Siemens Healthineers erwägt Verkauf seiner Diagnostiksparte: Anleger zeigen Interesse
Der Medizintechnikkonzern Siemens Healthineers prüft einem Bericht von informierten Kreisen zufolge einen Verkauf seines Diagnostikgeschäfts. Die Entscheidung könnte Teil einer strategischen Neuausrichtung sein. Sondierungsgespräche mit führenden Private-Equity-Firmen haben bereits stattgefunden, berichtet die Nachrichtenagentur Bloomberg. Zu den potenziellen Käufern zählen namhafte Investoren wie Blackstone, CVC, KKR und Montagu. Weder die beteiligten Unternehmen noch Siemens Healthineers wollten die Informationen kommentieren.
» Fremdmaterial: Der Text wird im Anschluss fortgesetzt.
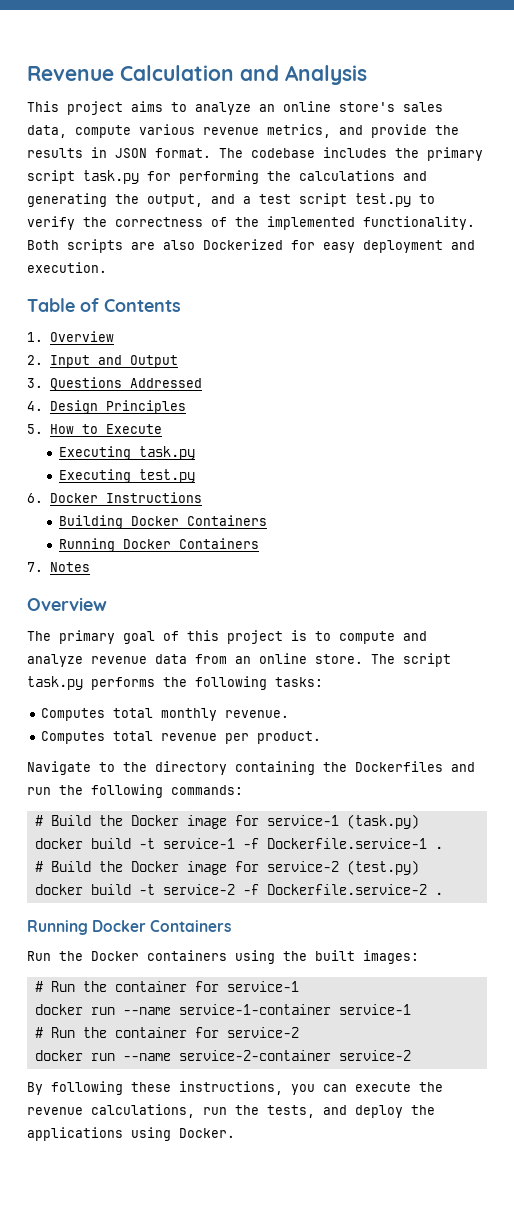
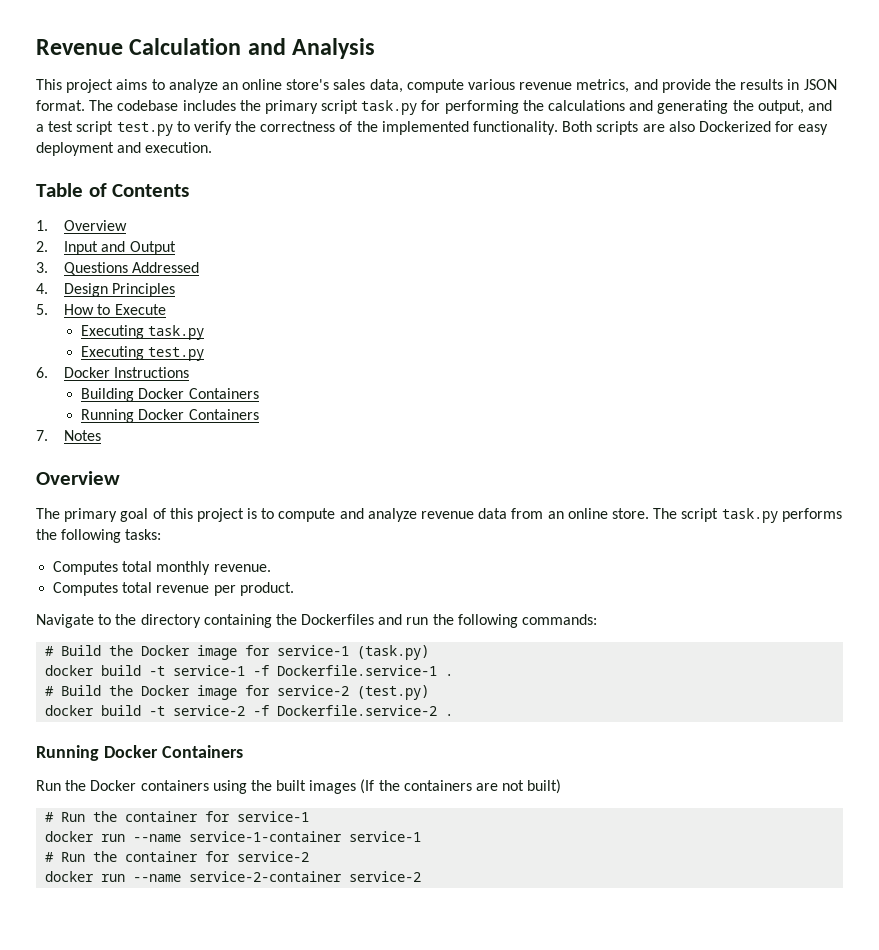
- Run the Docker containers using the built images:
+ Run the Docker containers using the built images (If the containers are not built)
- By following these instructions, you can execute the revenue calculations, run the tests, and deploy the applications using Docker.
Unter Anlegern löste allein die Möglichkeit dieser Veräußerung positive Resonanz aus: Die Aktien von Siemens Healthineers verzeichneten zuletzt einen Anstieg von 1,8 Prozent. Bereits seit über zwei Jahren steht das Diagnostikgeschäft des Unternehmens, das unter anderem Blut- und Gewebeproben testet, auf dem Prüfstand. Der Bereich hat angeblich einen geschätzten Wert von mehr als sechs Milliarden Euro. Die Bildgebungs- und die Varian-Sparte, letztere spezialisiert auf Krebsbehandlungstechnologie, sind von einem möglichen Verkauf jedoch nicht betroffen.
Im November plant Siemens Healthineers, seinen strategischen Kurs am Kapitalmarkt-Tag näher vorzustellen. Diese Veranstaltung könnte weitere Einblicke in die Ausrichtung und Entscheidungsprozesse des Unternehmens liefern.